WINNING: Court Rules Wisconsin Must Verify Citizenship of New Voters
The Waukesha County Court delivered a resounding victory against the liberal Wisconsin Election Commission.
In a stunning victory for election integrity, the Waukesha County Circuit Court has halted the Wisconsin Elections Commission's (WEC) lax voter registration practices. On Oct. 3, in Cerny v. Wisconsin Elections Commission, Judge Michael Maxwell ordered WEC to verify U.S. citizenship for every new voter registration and to scrub the state's voter rolls for potential non-citizens. This marks another great step ensuring only legal votes count in Wisconsin's elections.
Spearheaded by grassroots plaintiffs Ardis Cerny and Annette Kuglitsch and represented by Waukesha County attorneys Mike Dean and Kevin Scott, the case exposed WEC's failure to uphold state and federal laws, including the Help America Vote Act, which mandates voter verification.
The order demands immediate action to protect the citizen-only voting, refutes the WEC's longstanding negligence, and delivers a win for every Wisconsin citizen who has demanded fair, transparent, and secure elections.
Key Wins for Wisconsin Voters
WEC claimed Wisconsin statutes do not require it to verify voters' citizenship status. Maxwell refuted this by citing six Wisconsin statutes that state plainly that only U.S. citizens are eligible to vote in the state.
He also sharply rebuked WEC's ridiculous reasoning, writing:
Shockingly, the agency that Wisconsin's citizens rely upon to ensure the integrity of our electoral process claims Wisconsin statutes "do not require the Commission to prevent non-U.S. citizens from appearing on the list or to remove non-U.S. citizens from the list." . . . WEC is wrong.
Wisconsin statutes are replete with requirements that only lawful voters are allowed to cast a vote . . . . WEC has no discretion whether to include non-U.S. citizens in the official voter roll, because the official voter roll may only include those "electors that are properly registered to vote." Wis. Stat. § 5.02(17). WEC is failing in the most basic task of ensuring that only lawful voters make it to the voter roll from where lawful votes are cast.
WEC's excuse-mongering on this issue mirrors its previous refusal to respond to citizens' election-related concerns, as required by Wisconsin law. As Restoration News has reported, WEC—in response to a June Department of Justice inquiry—claimed it couldn't answer citizen-led challenges because the state Supreme Court previously ruled the commission could not investigate itself in 2022. Yet the court had already overturned that earlier ruling.
Maxwell added, "The WEC manufactures a tortured reading of the statutes" to claim state and federal law prevent it from sharing information with the Wisconsin Department of Transportation to verify residents' citizenship status.
He ordered three key relief measures.
Citizenship Verification Is Now Mandatory
Both WEC and local election officials are barred from accepting voter registrations, whether paper or electronic, without definitive proof of U.S. citizenship.

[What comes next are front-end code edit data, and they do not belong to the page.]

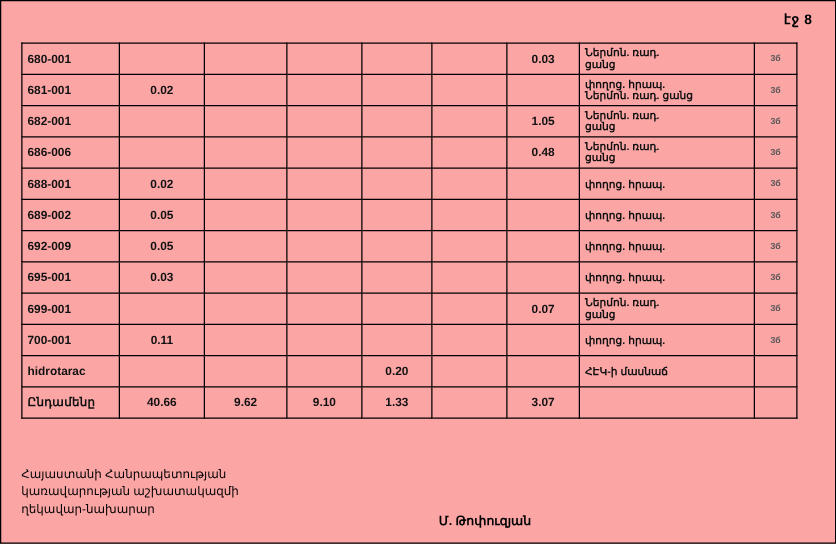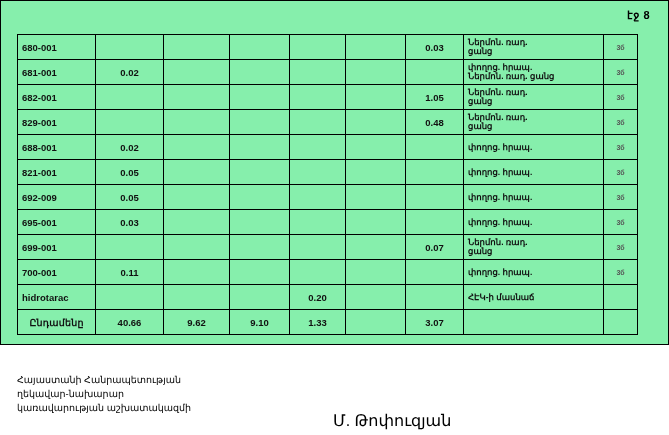--- a/index.html
+++ b/index.html
@@ -9,24 +9,24 @@
   body {
     width: 669px;
     height: 435px;
     background: #ffffff;
     font-family: "Liberation Sans", sans-serif;
     overflow: hidden;
   }
   .page {
     position: relative;
     width: 669px;
-    height: 345px;
+    height: 435px;
     box-sizing: border-box;
     border: 1px solid #000;
-    background: #86efac;
+    background: #fca5a5;
   }
   .page-label {
     position: absolute;
     top: 8px;
     right: 18px;
     font-size: 11px;
     font-weight: bold;
     color: #000;
     letter-spacing: 0.5px;
   }
@@ -84,21 +84,20 @@
     border-left: none;
     border-top: none;
     border-bottom: none;
     border-right: none;
     text-align: center;
     font-size: 7px;
     color: #555;
   }
   tr.total td {
     font-size: 9.5px;
-    text-align: center;
   }
   tr.total td.code { letter-spacing: 0.2px; }
 
   .note-two {
     display: block;
   }
 
   
   .footer {
     position: absolute;
@@ -106,23 +105,24 @@
     top: 372px;
     width: 620px;
     font-size: 9.5px;
     color: #000;
   }
   .footer .org {
     line-height: 1.45;
   }
   .footer .sign {
     position: absolute;
-    left: 316px;
+    left: 334px;
     top: 38px;
-    font-size: 16px;
+    font-size: 10px;
+    font-weight: bold;
   }
 </style>
 </head>
 <body>
 
 <div class="page">
 
   <div class="page-label">էջ 8</div>
 
   <div class="table-wrap">
@@ -179,21 +179,21 @@
           <td class="num"></td>
           <td class="num">1.05</td>
           <td class="note">
             <span class="note-two">Ներմոն. ռադ.</span>
             <span class="note-two">ցանց</span>
           </td>
           <td class="tail">3б</td>
         </tr>
 
         <tr>
-          <td class="code">829-001</td>
+          <td class="code">686-006</td>
           <td class="num"></td>
           <td class="num"></td>
           <td class="num"></td>
           <td class="num"></td>
           <td class="num"></td>
           <td class="num">0.48</td>
           <td class="note">
             <span class="note-two">Ներմոն. ռադ.</span>
             <span class="note-two">ցանց</span>
           </td>
@@ -209,21 +209,21 @@
           <td class="num"></td>
           <td class="num"></td>
           <td class="note">
             <span class="note-two">փողոց. հրապ.</span>
             <span class="note-two"></span>
           </td>
           <td class="tail">3б</td>
         </tr>
 
         <tr>
-          <td class="code">821-001</td>
+          <td class="code">689-002</td>
           <td class="num">0.05</td>
           <td class="num"></td>
           <td class="num"></td>
           <td class="num"></td>
           <td class="num"></td>
           <td class="num"></td>
           <td class="note">
             <span class="note-two">փողոց. հրապ.</span>
             <span class="note-two"></span>
           </td>
@@ -318,19 +318,19 @@
           <td class="tail"></td>
         </tr>
 
       </tbody>
     </table>
   </div>
 
   <div class="footer">
     <div class="org">
       <div>Հայաստանի Հանրապետության</div>
+      <div>կառավարության աշխատակազմի</div>
       <div>ղեկավար-նախարար</div>
-      <div>կառավարության աշխատակազմի</div>
     </div>
     <div class="sign">Մ. Թոփուզյան</div>
   </div>
 
 </div>
 
 </body></html>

New Voter Roll Cleaning Ordered
WEC must work with the Wisconsin Department of Transportation and use any other lawful means at its disposal to root out non-citizens from the voter rolls before the next statewide election in 2026.
Court Oversight Scheduled
A scheduled Zoom hearing in 60 days will hold WEC's feet to the fire, ensuring compliance with the court's directive on removing non-citizens from current rolls.
Attorney General Josh Kaul, who is considering running for governor, is appealing the decision, taking the same absurd position as WEC that absent a specific statute explaining how to verify citizenship at registration, doing so should not be mandatory.
A Victory Won by Grassroots Activists
The court's decision comes in the wake of two constitutional amendments that passed by resounding margins: One in 2024 passed by 70 percent of voters affirming only U.S. citizens can vote, and a second in 2025 passed by 63 percent of voters requiring voters to show a valid photo ID before voting.
Thanks to Cerny and Kuglitsch's initiative and Dean and Scott's commitment to citizen-only voting, the WEC's excuses for not enforcing the will of the people no longer hold.
The mandated purge of all enrolled non-citizens who slipped through the cracks is especially important considering Wisconsin's swing state status and the left-wing University of Wisconsin-Madison's infestation of foreign students.
This ruling represents a landmark victory over WEC's partisan excuses to avoid enforcing the law. Despite Kaul's appeal, this decision echoes Wisconsinites' popular mandates of 2024 and 2025 for verified, citizen-only voting. By ordering WEC to verify the U.S. citizenship of new voters, check the citizenship of those already enrolled, and report back in 60 days, Maxwell is enforcing the will of Wisconsin voters. This victory underscores the fact that citizens can win against bureaucratic complacency in the courts. This should serve as inspiration to other grassroots conservatives to remain vigilant against their state agencies that try to split hairs in the law to avoid enforcing conservative legislation.